Records —
------------------------

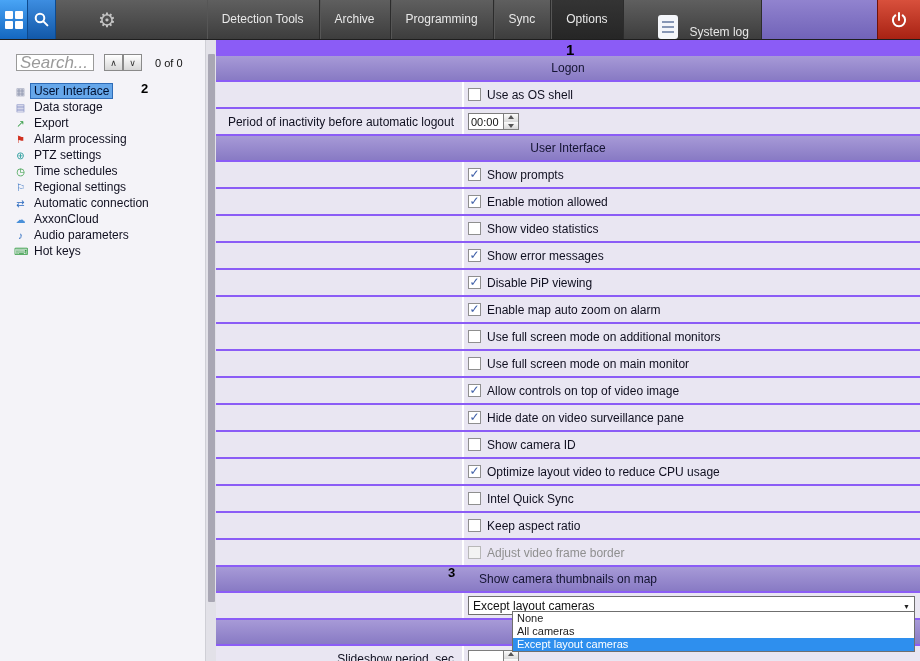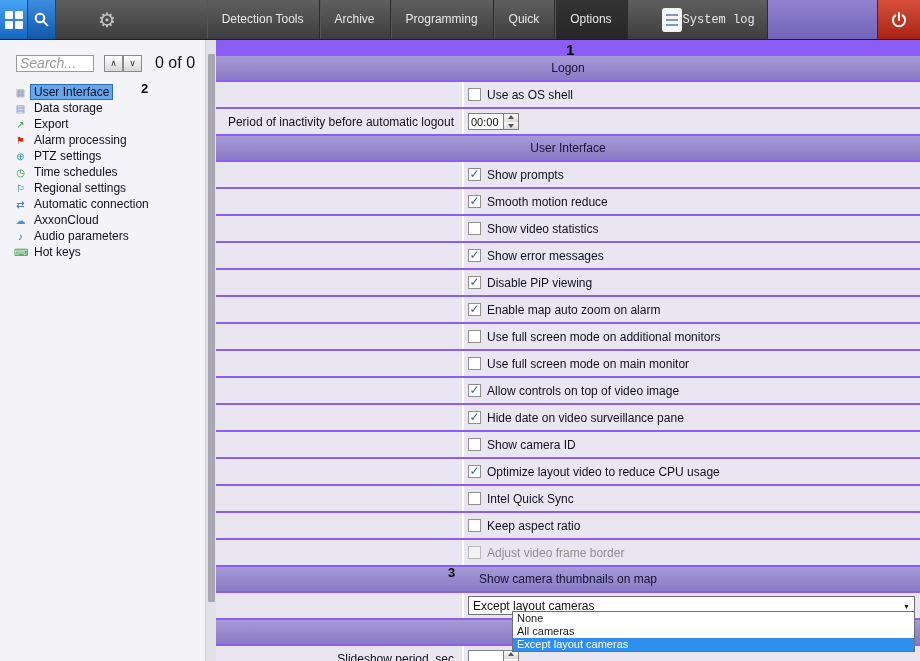"Quick" div.mitem { text: Quick -> Sync }
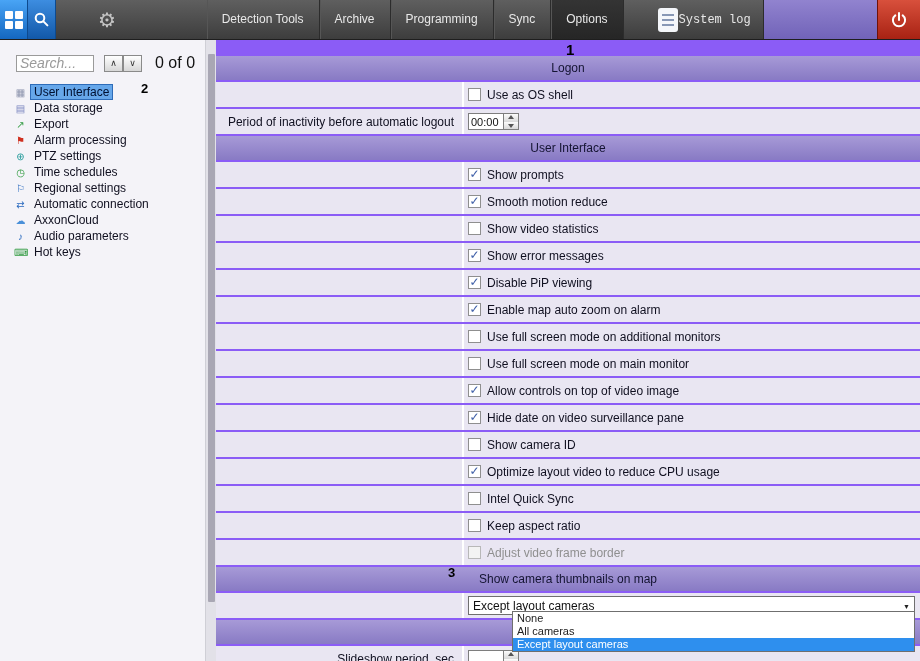"System log" .syslog { align-items: center -> flex-end; font-family: Liberation Mono, monospace -> none; gap: 1px -> 12px }
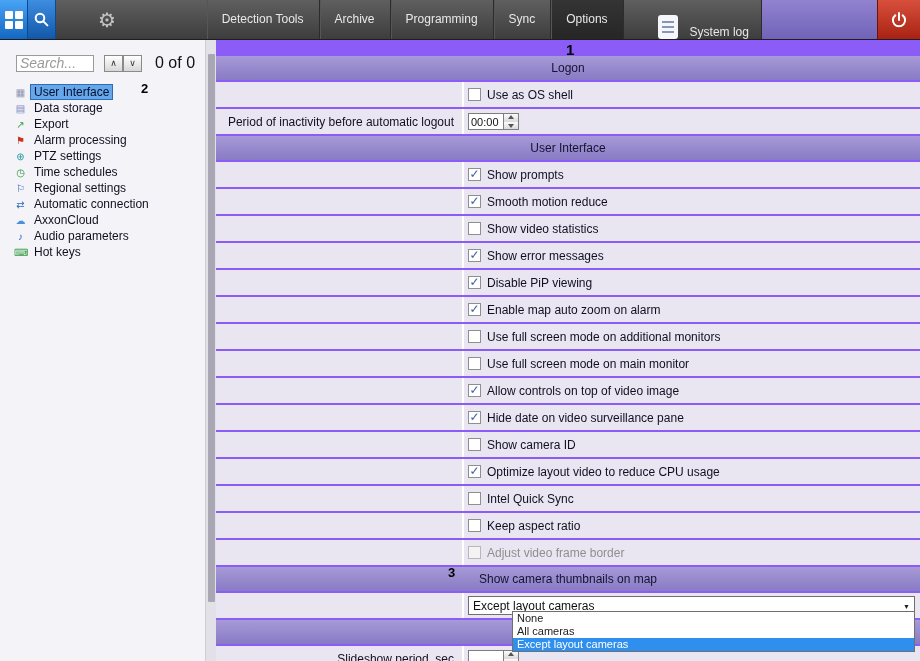"Search..." .search { font-size: 14px -> 17px }
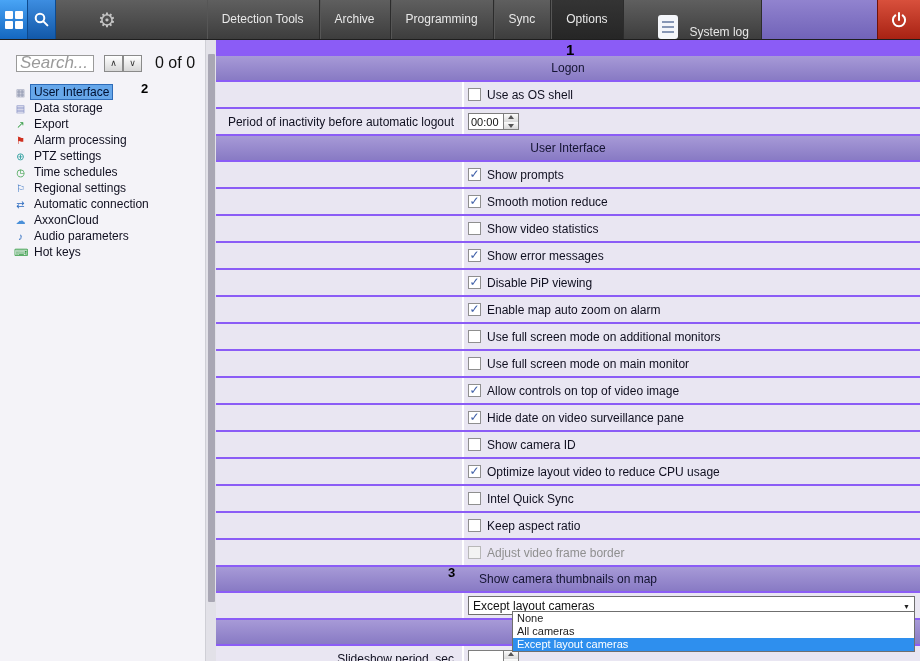"0 of 0" .count { font-size: 16px -> 11px }
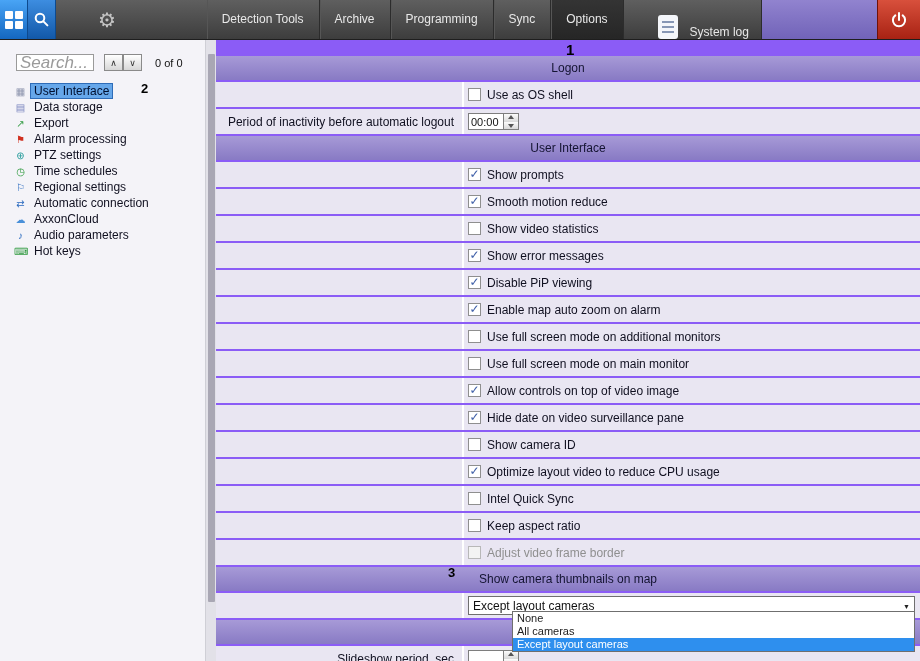"Smooth motion reduce" span.rlabel { text: Smooth motion reduce -> Enable motion allowed }
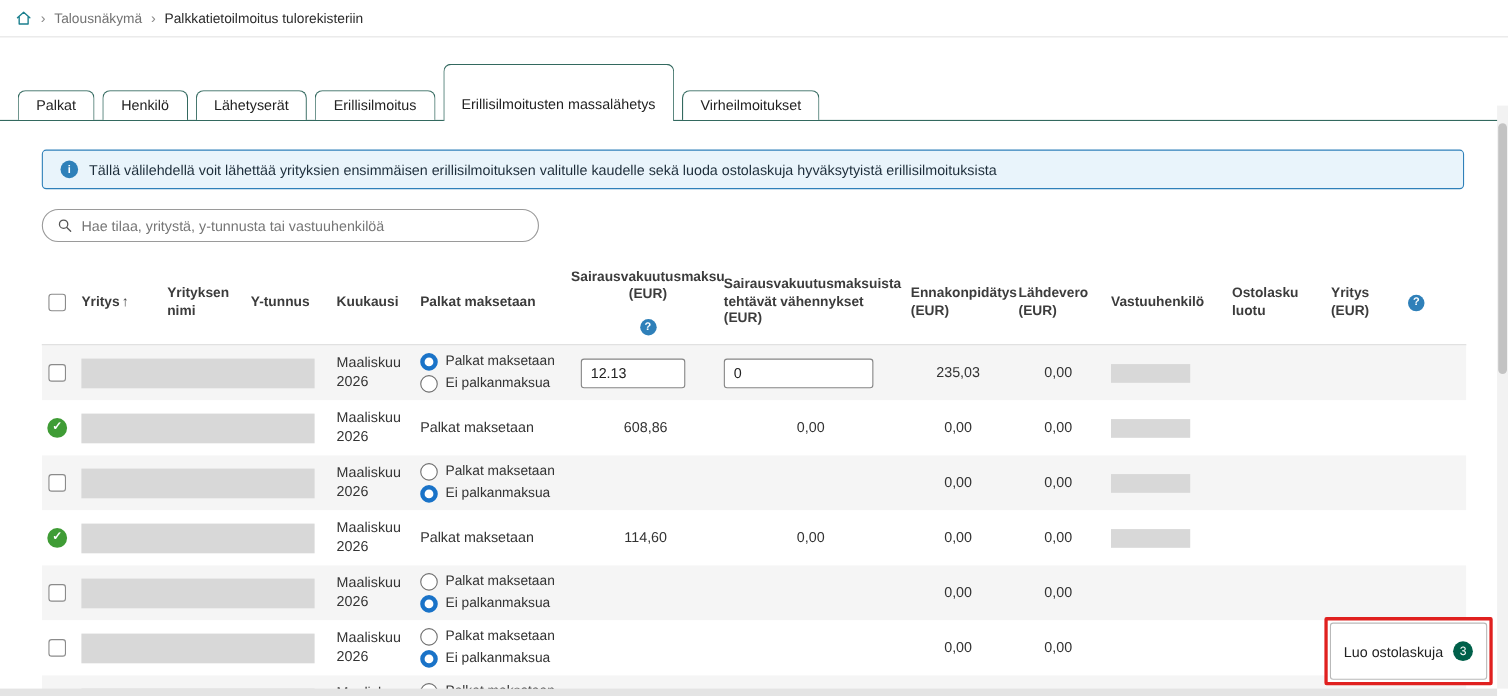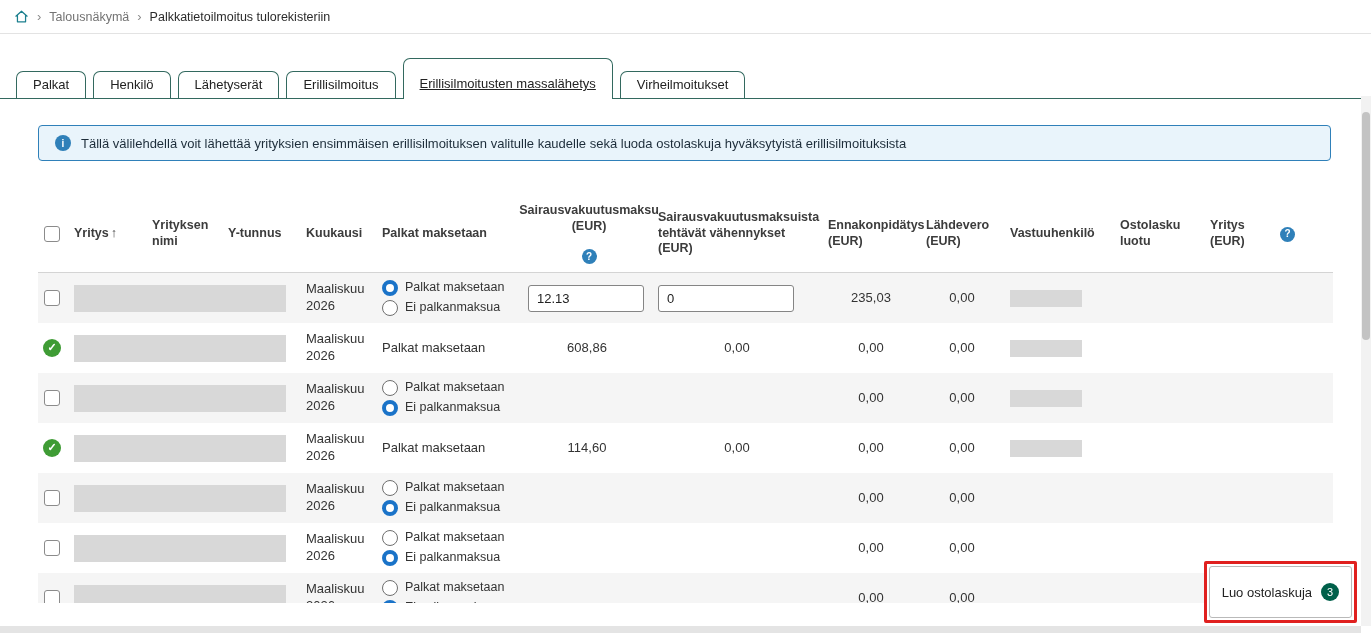"Erillisilmoitusten massalähetys" .tab.active { padding-top: 17px -> 28px; text-decoration: underline -> none }
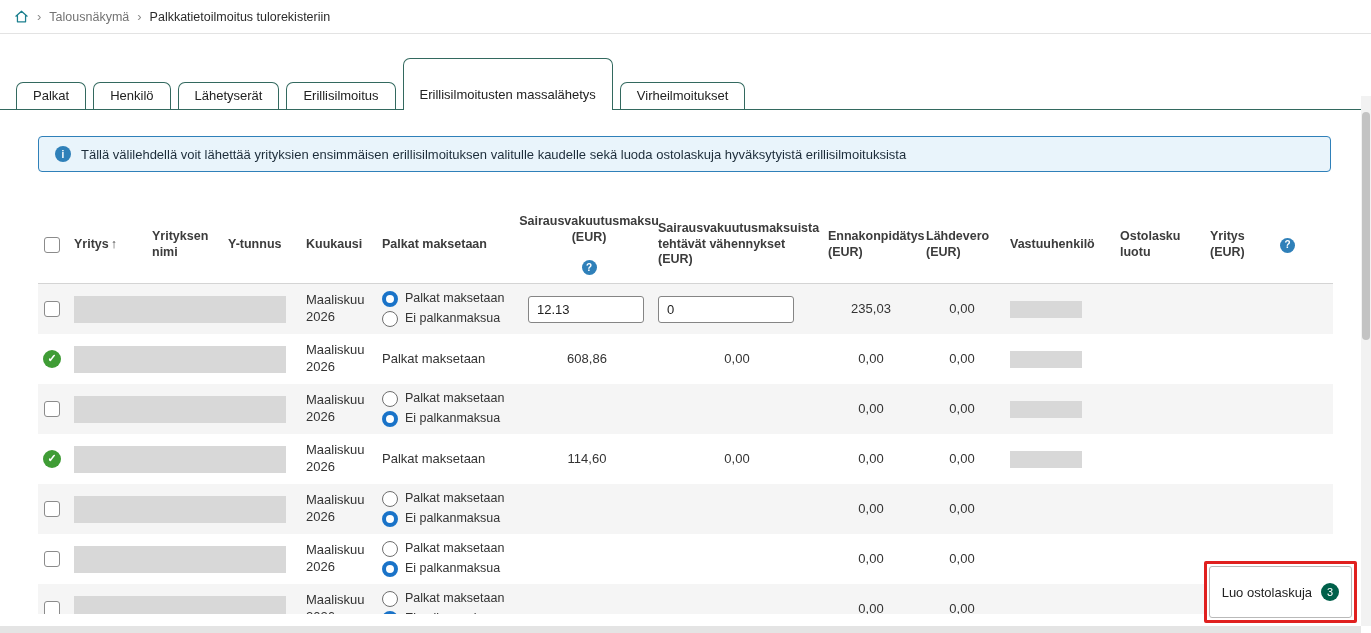"Hae tilaa, yritystä, y-tunnusta tai" div.search-box { html: none -> <div> <span> <svg> <circle></circle> <line></line> </svg> </span> <input> </div> }
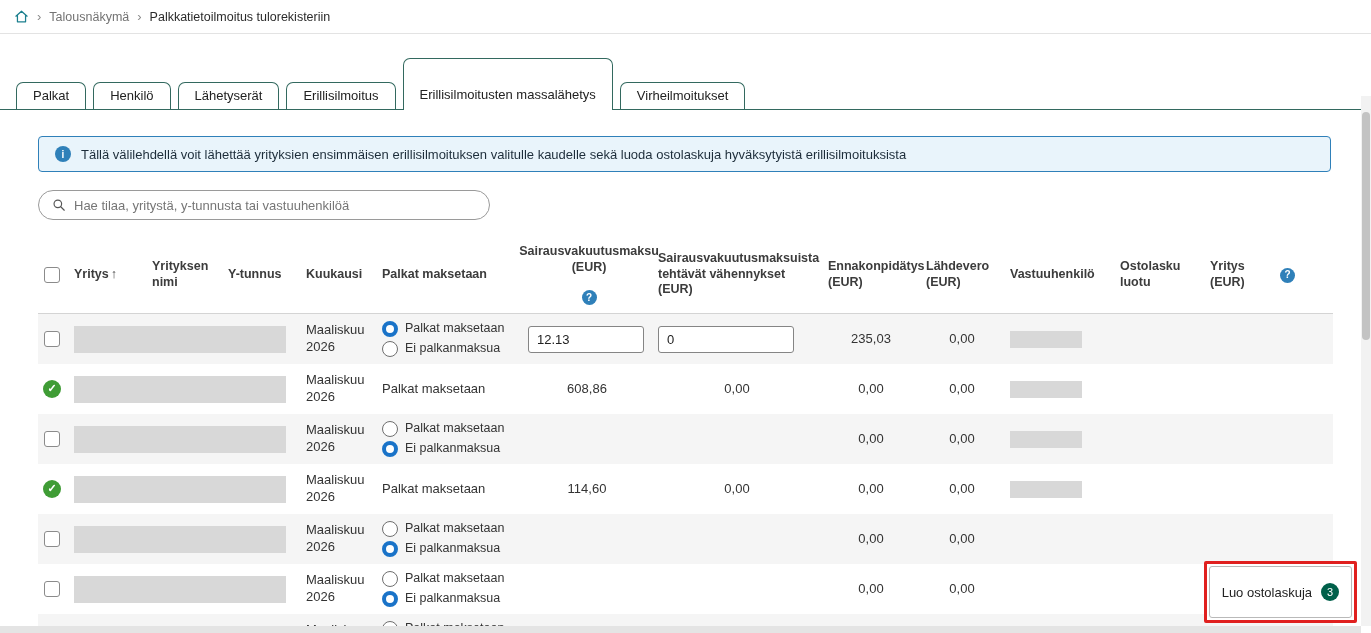"12.13" .cell-input { width: 116px -> 95px }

------------------------

The problem —
Retype the whole listing above exactly as written. Skip the pictures.

Expected output —
"Quick" div.mitem { text: Quick -> Sync }
"System log" .syslog { align-items: center -> flex-end; font-family: Liberation Mono, monospace -> none; gap: 1px -> 12px }
"Search..." .search { font-size: 14px -> 17px }
"0 of 0" .count { font-size: 16px -> 11px }
"Smooth motion reduce" span.rlabel { text: Smooth motion reduce -> Enable motion allowed }
"Erillisilmoitusten massalähetys" .tab.active { padding-top: 17px -> 28px; text-decoration: underline -> none }
"Hae tilaa, yritystä, y-tunnusta tai" div.search-box { html: none -> <div> <span> <svg> <circle></circle> <line></line> </svg> </span> <input> </div> }
"12.13" .cell-input { width: 116px -> 95px }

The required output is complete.